#3

 母は傷ついた顔をしていた。口では言わなくとも充夏みかには分かる。母を責めたつもりはないが、自分が責められていると思ったのだろう。


 充夏の両親も、3年前に離婚している。離婚は悲しかったが二人が決めたことなら、と充夏は理解していた。そして充夏は迷わず母について行った。母の方が弱いと思ったからである。自分が付いていなければいけないと判断したのだ。父は最後まで充夏の意志には何も言わなかった。何故自分を選ばないのか、とは一言も言わなかった。只、家を出てゆくときに『母さんを頼んだよ』とだけ充夏に笑って言ったのだ。


 それから半年後に父は癌で亡くなった。その間、充夏は父には一度も顔を見せなかった。


 父は強い人だから一人でも大丈夫だと思っていたし、ピアノのコンクールが迫っていたのだ。大きなコンクールで、充夏は優勝候補であった。勿論父は見に来てくれるのだと信じて疑わなかった充夏は、このコンクールで優勝して、父に立派な自分を見せたかった。一人でも母を助けてゆけるんだと伝えたかったのだ。

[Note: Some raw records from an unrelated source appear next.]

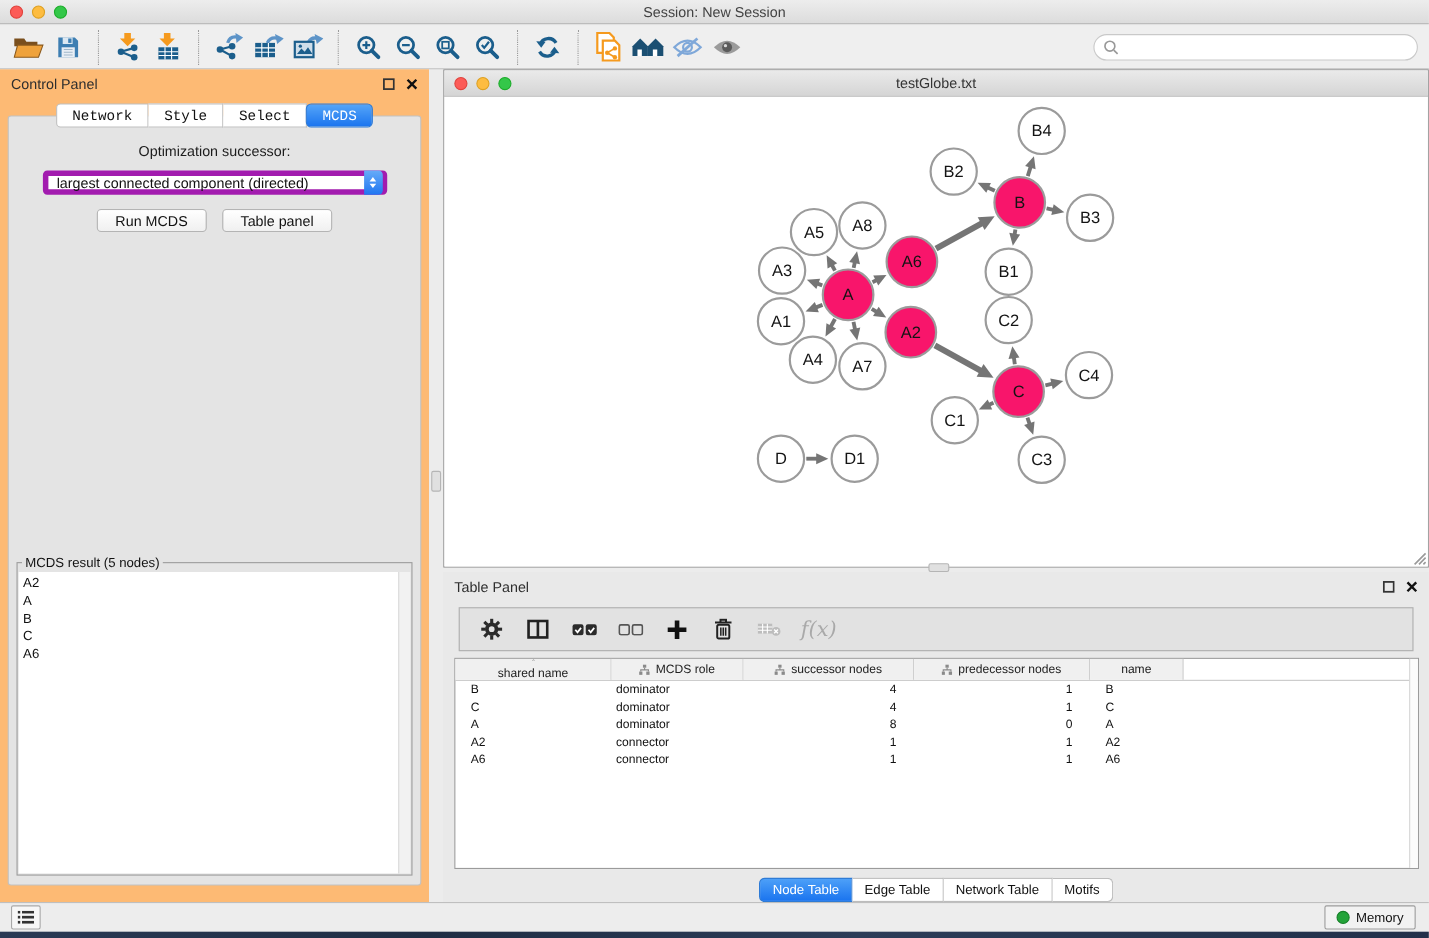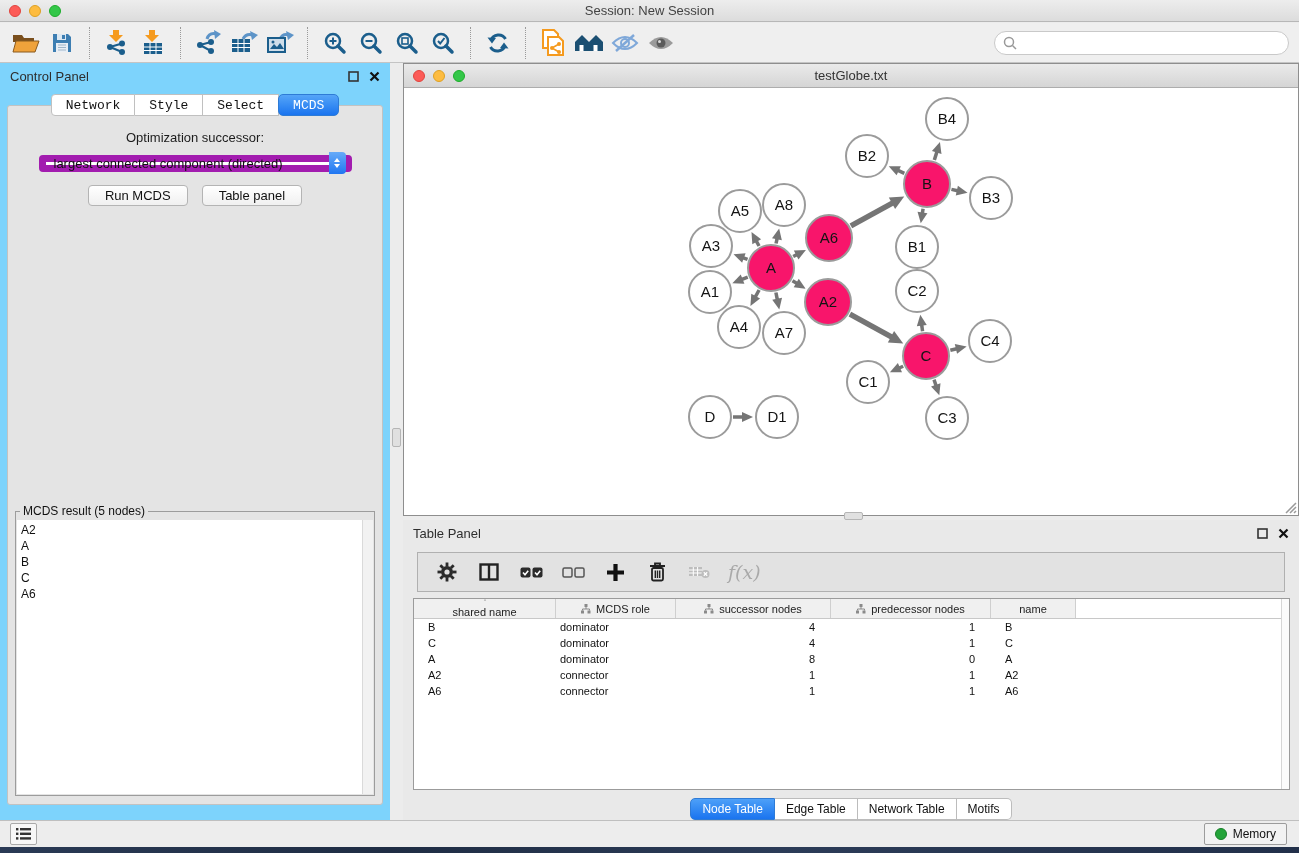--- a/index.html
+++ b/index.html
@@ -20,32 +20,32 @@
   
   .toolbar { position:absolute; left:0; top:23px; width:100%; height:40px; background:#efefef;
     border-bottom:1px solid #c4c4c4; display:flex; align-items:center; padding-left:8px; }
   .tb-btn { width:36px; height:36px; display:flex; align-items:center; justify-content:center; }
   .tb-sep { border-left:1px dotted #9a9a9a; height:32px; margin:0 9px; }
   .search-box { position:absolute; right:10px; top:8px; width:295px; height:24px; background:#fff;
     border:1px solid #c9c9c9; border-radius:12px; display:flex; align-items:center; padding-left:8px; }
   .search-box input { border:none; outline:none; flex:1; font-size:12px; background:transparent; margin-left:5px; }
 
   
-  .control-panel { position:absolute; left:0; top:63px; width:390px; height:757px; background:#7dd3fc; }
+  .control-panel { position:absolute; left:0; top:63px; width:390px; height:757px; background:#fdba74; }
   .panel-head { height:26px; display:flex; align-items:center; padding:0 10px; }
   .panel-head .ttl { font-size:13px; color:#2e2e2e; flex:1; }
   .mini-ic { margin-left:10px; }
   .cp-tabs { position:absolute; left:0; top:31px; width:100%; display:flex; justify-content:center; z-index:2; }
   .cp-tab { background:#fff; border:1px solid #c0c0c0; border-left:none; padding:3px 14px; font-size:13px; color:#111; height:22px; display:flex; align-items:center;font-family:Liberation Mono, monospace; }
   .cp-tab:first-child { border-left:1px solid #c0c0c0; border-radius:4px 0 0 4px; }
   .cp-tab.active { background:linear-gradient(#55a5f8,#1a74ef); color:#fff; border:1px solid #2e7bd6; border-radius:5px; margin-left:-1px; }
   .cp-body { position:absolute; left:7px; top:42px; width:376px; height:700px; background:#e4e4e4;
     border:1px solid #c2c2c2; border-radius:3px; }
   .opt-label { text-align:center; margin-top:24px; font-size:13px; color:#1c1c1c; }
-  .dropdown { position:relative; margin:10px auto 0; width:313px; height:17px; background:#fff; border:7px solid #a21caf; border-radius:4px; display:flex; align-items:center; }
+  .dropdown { position:relative; margin:10px auto 0; width:313px; height:22px; background:#fff; border:5px solid #a21caf; border-radius:4px; display:flex; align-items:center; }
   .dropdown .val { font-size:13px; color:#111; padding-left:8px; flex:1; white-space:nowrap; }
   .dd-step { width:17px; height:22px; margin:-1px -1px 0 0; background:linear-gradient(#66abf8,#2076f1); border-radius:0 4px 4px 0;
     display:flex; flex-direction:column; align-items:center; justify-content:center; gap:2px; }
   .tri-up { width:0; height:0; border-left:3.5px solid transparent; border-right:3.5px solid transparent; border-bottom:4px solid #fff; }
   .tri-dn { width:0; height:0; border-left:3.5px solid transparent; border-right:3.5px solid transparent; border-top:4px solid #fff; }
   .btn-row { display:flex; justify-content:center; gap:14px; margin-top:13px; }
   .mac-btn { height:21px; padding:0 16px; background:linear-gradient(#ffffff,#f0f0f0); border:1px solid #b4b4b4; border-radius:4px; font-size:13px; color:#111; display:flex; align-items:center; }
   .mcds-box { position:absolute; left:7px; top:405px; width:360px; height:285px; border:1px solid #9c9c9c; }
   .mcds-legend { position:absolute; left:4px; top:-8px; background:#e4e4e4; padding:0 3px; font-size:12px; color:#111; }
   .mcds-list { position:absolute; left:1px; top:8px; width:346px; height:274px; background:#fff; border-right:1px solid #d5d5d5; font-size:12px; color:#111; padding:2px 0 0 4px; }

 だが、コンクール当日に父の危篤を知った。充夏の出番直前のことだった。すぐさま出場を取り止め、母と共に病院に駆け込んだ時には父はもう亡くなっていた。充夏は泣くことも出来ず、その場で只呆然としいてた。母も信じられないといった様子で立ち竦んでいた。


 コンクールは勿論選外だった。それから充夏はピアノを弾くのを止めた。


「何を考えてるの?」


 充夏ははっとして隣を見た。さっきまでベランダのフェンスにしがみついていた少年が不思議そうな顔をして充夏を覗き込んでいた。充夏の部屋のベランダは、今はこの王子さまの占領区なのをすっかり忘れていた。

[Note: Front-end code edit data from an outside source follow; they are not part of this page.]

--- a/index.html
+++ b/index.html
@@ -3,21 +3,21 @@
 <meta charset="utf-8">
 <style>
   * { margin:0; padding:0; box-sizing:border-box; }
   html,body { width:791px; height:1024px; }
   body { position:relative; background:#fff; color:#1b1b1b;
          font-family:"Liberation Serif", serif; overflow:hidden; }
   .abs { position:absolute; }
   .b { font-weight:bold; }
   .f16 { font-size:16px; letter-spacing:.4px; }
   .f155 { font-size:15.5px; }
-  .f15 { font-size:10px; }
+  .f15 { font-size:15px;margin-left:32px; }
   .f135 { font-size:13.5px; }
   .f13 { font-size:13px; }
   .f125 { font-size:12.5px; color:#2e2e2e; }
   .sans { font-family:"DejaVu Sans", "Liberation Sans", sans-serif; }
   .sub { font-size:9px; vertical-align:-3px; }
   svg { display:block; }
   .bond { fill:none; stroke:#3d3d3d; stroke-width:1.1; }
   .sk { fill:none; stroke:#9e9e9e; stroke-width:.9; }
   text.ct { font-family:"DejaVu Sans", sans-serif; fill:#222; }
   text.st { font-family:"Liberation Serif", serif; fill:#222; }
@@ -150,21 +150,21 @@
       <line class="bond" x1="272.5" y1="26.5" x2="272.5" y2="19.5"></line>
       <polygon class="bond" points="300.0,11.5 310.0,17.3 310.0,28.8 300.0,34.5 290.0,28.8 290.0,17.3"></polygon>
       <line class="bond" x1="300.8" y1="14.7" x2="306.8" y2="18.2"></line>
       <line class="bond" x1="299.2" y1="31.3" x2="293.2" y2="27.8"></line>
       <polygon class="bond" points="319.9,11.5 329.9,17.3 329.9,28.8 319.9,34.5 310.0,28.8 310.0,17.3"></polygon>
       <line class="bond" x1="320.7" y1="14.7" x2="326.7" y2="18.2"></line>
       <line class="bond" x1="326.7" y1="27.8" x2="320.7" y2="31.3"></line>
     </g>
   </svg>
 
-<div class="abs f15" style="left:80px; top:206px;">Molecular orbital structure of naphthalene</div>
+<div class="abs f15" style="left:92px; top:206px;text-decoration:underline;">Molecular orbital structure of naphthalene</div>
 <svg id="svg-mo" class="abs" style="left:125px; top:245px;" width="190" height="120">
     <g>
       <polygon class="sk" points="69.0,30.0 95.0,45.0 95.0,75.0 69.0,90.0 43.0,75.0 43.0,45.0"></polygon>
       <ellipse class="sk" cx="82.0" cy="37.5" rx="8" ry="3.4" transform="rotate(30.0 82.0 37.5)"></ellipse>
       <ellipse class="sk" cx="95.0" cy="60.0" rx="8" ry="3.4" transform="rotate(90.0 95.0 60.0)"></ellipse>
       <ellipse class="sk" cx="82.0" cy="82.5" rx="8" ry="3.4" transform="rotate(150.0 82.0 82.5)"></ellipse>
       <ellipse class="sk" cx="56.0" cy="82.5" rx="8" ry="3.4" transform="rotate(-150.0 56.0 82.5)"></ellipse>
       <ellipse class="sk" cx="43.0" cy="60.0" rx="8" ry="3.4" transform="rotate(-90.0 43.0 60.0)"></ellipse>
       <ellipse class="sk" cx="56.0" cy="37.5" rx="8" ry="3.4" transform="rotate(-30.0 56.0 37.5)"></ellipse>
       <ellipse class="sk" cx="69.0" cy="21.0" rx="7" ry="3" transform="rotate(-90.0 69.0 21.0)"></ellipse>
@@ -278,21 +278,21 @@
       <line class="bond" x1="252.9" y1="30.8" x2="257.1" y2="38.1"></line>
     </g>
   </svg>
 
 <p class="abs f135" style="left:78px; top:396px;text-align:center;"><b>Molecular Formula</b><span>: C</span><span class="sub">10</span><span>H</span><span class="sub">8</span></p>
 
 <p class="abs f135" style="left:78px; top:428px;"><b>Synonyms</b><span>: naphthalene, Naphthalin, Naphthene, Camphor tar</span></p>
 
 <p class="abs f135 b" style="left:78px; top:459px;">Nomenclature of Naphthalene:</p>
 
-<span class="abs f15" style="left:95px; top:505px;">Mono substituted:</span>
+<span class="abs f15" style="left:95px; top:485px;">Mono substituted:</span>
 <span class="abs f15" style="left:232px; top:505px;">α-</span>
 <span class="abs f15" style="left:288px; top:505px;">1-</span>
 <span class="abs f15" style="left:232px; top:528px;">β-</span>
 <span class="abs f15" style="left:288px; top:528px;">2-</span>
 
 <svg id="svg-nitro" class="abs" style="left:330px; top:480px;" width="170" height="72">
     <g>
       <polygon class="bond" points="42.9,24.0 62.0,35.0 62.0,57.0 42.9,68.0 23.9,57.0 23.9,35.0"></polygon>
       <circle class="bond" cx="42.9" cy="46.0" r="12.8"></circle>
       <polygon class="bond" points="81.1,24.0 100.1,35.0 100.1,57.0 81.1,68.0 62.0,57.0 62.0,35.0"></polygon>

 相変わらず星を見ていたのだろう。空は晴れていて、この辺りでは珍しい程に星が姿を現していた。今の時期、昼間は暑いが夜はまだまだ冷える。今夜は特に風が冷たくて、空気が澄んでいるのも星がよく見える要因だろう。


「…あんたが一体何星人か考えていたの。」


 ふざけたように答えると、王子さまは真剣な顔をしてフェンスに身を乗り出して空に向かって真っ直ぐに人差し指を出した。


「あのオレンジ色に輝いている星の隣だよ。イプシロンだから肉眼では見えないんだ。…地球からとても離れているからね。」

「ふーん。…じゃあ何で地球になんて来たの?」


 わざとだと分かっていても、王子さまに成りきったの様子が面白くて、充夏は促すように会話を広げた。

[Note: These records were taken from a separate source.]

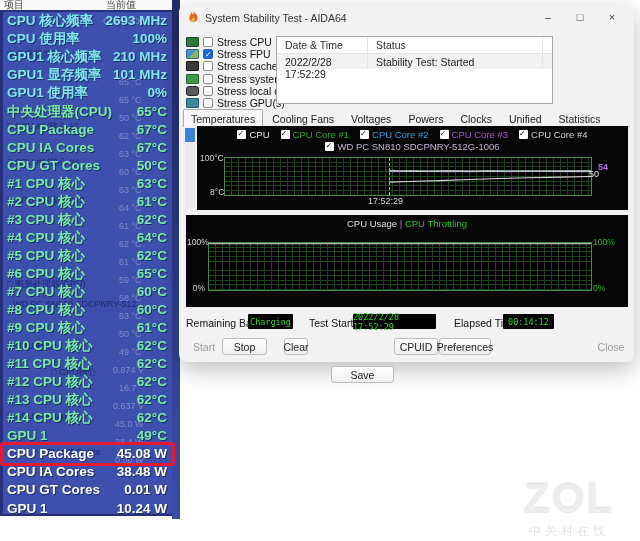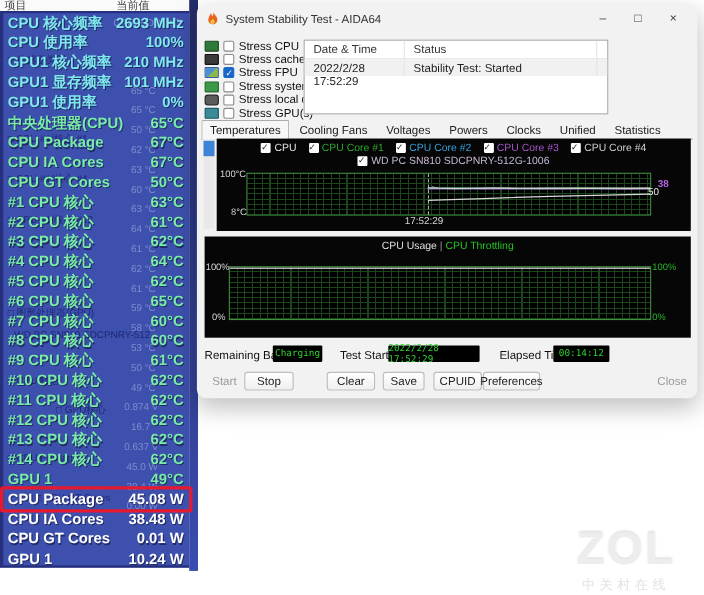--- a/index.html
+++ b/index.html
@@ -108,22 +108,22 @@
   .lcd{position:absolute;top:1px;height:15px;background:#000;color:#2fd32f;
        font-family:"DejaVu Sans Mono",monospace;font-size:8.5px;display:flex;align-items:center;
        justify-content:center;border-radius:1px;}
   .lcd1{left:69px;width:45px;} .lcd2{left:174px;width:83px;} .lcd3{left:324px;width:51px;}
 
   .brow{position:absolute;left:0;top:334px;width:100%;height:20px;}
   .btn{position:absolute;height:17px;font-size:10.5px;display:flex;align-items:center;justify-content:center;
        background:linear-gradient(#ffffff,#efefef);border:1px solid #bdbdbd;border-radius:3px;
        color:#222;box-sizing:border-box;white-space:nowrap;}
   .btn.disabled{background:transparent;border-color:transparent;color:#9a9a9a;}
-  .b-start{left:4px;width:42px;} .b-stop{left:43px;width:45px;} .b-clear{left:118px;width:44px;}
-  .b-save{left:169px;width:38px;} .b-cpuid{left:215px;width:44px;} .b-pref{left:260px;width:52px;}
+  .b-start{left:4px;width:42px;} .b-stop{left:43px;width:45px;} .b-clear{left:105px;width:24px;}
+  .b-save{left:152px;width:63px;margin-top:28px;} .b-cpuid{left:215px;width:44px;} .b-pref{left:260px;width:52px;}
   .b-close{left:412px;width:40px;}
 
   
   .wm{position:absolute;left:510px;top:478px;width:118px;text-align:center;}
   .wm-logo{font-size:42px;font-weight:bold;letter-spacing:2px;color:#ededf0;line-height:1;
            text-shadow:0 1px 0 #fff,0 -1px 2px #d6d6da;}
   .wm-sub{font-size:12px;letter-spacing:4px;color:#e2e2e6;margin-top:3px;white-space:nowrap;}
 </style>
 </head>
 <body>
@@ -302,28 +302,28 @@
       </div>
     </div>
 
     <div class="stress" id="stress-list">
         <div class="stressrow">
           <div class="sicon cpu"></div>
           <div class="cb"></div>
           <span class="slabel">Stress CPU</span>
         </div>
         <div class="stressrow">
+          <div class="sicon fpu"></div>
+          <div class="cb checked"></div>
+          <span class="slabel">Stress FPU</span>
+        </div>
+        <div class="stressrow">
           <div class="sicon cache"></div>
           <div class="cb"></div>
           <span class="slabel">Stress cache</span>
-        </div>
-        <div class="stressrow">
-          <div class="sicon fpu"></div>
-          <div class="cb checked"></div>
-          <span class="slabel">Stress FPU</span>
         </div>
         <div class="stressrow">
           <div class="sicon memory"></div>
           <div class="cb"></div>
           <span class="slabel">Stress system memory</span>
         </div>
         <div class="stressrow">
           <div class="sicon disk"></div>
           <div class="cb"></div>
           <span class="slabel">Stress local disks</span>
@@ -400,21 +400,21 @@
             <polyline points="164.0,13.3 184.2,13.5 214.5,13.2 244.8,13.6 275.1,13.3 305.4,13.5 335.7,13.4 366.0,13.5" fill="none" stroke="#35a0d8" stroke-width="1.1" stroke-linejoin="round"></polyline>
             <polyline points="164.0,13.7 194.3,13.5 224.6,13.7 254.9,13.5 285.2,13.7 315.5,13.5 345.8,13.7 366.0,13.7" fill="none" stroke="#a855cc" stroke-width="1.1" stroke-linejoin="round"></polyline>
             <polyline points="164.0,12.9 188.2,13.4 224.6,13.1 265.0,13.4 305.4,13.2 345.8,13.4 366.0,13.2" fill="none" stroke="#cfcfcf" stroke-width="1.1" stroke-linejoin="round"></polyline>
             <polyline points="164.0,24.1 184.2,23.5 214.5,22.6 244.8,21.5 275.1,20.5 305.4,19.8 335.7,19.1 366.0,18.5" fill="none" stroke="#d8d8d8" stroke-width="1.1" stroke-linejoin="round"></polyline>
           </svg>
         <div class="dotline"></div>
       </div>
       <div class="axlabel t100">100°C</div>
       <div class="axlabel t0">8°C</div>
       <div class="axlabel ttime">17:52:29</div>
-      <div class="tv tv63">38</div>
+      <div class="tv tv63">54</div>
       <div class="tv tv50">50</div>
     </div>
 
     <div class="panel upanel">
       <div class="utitle">
         <span style="color:#e0e0e0">CPU Usage</span>
         <span style="color:#9a9a9a">|</span>
         <span style="color:#24c424">CPU Throttling</span>
       </div>
       <div class="gridplot uplot">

「元々僕はこの地球にいたんだよ。でもいられなくなったんだ。だから出て行って、自分に合う星のもとへ行ったんだ。もうずっと昔のことだけどね。僕が見つけた星は僕みたいに幼い星なんだ。でもとても綺麗なんだよ。」


 でも…と、誇らしげに星の話していた彼は、急に落ち込んだ様子で膝を抱えてしゃがみ込んだ。聞こえてきた微かな音色はとても悲しげに夜の空に広がってゆく。昼間のときと同じフレーズである。充夏は王子さまの言葉を待った。


「…もう直ぐ旅に出ることになってるんだ。千年に一度の星の大移動だよ。」

「旅?」

「うん。気が遠くなる程長い時間を待って、やっと僕の順番が回って来たんだ。…時期が来たら皆が迎えに来る。だけど僕は連れってもらえない。」


 充夏は昼間の会話を思い出した。王子さまは名前を思い出せなくて、仲間に入れてもらえないのだと言っていた。翔太の中では自分は“家”から追い出されたとでも思っているのか、と充夏は勝手に分析する。親が離婚した子供の心理はよく分かっているつもりだが、翔太はまだ幼い。きっとコントロールが出来ない自分を偽っているんだろう。


「さっきの口笛の曲名が分かればあんたは元に戻るってわけ?」

「この曲名が分かれば僕にとっての大事な意味、つまり名前を持つことが出来る。

そして旅を終えれば僕は本当の星になれる。…でも名前を持たない今の僕にはその資格はないんだ。」


 深くため息を吐き、顔を星空に向けたきり王子さまは何も話さなくなった。充夏もつられて顔を見上げたが、何の変わりもない普通の星が、二人の頭上で音もなく瞬いているだけだった。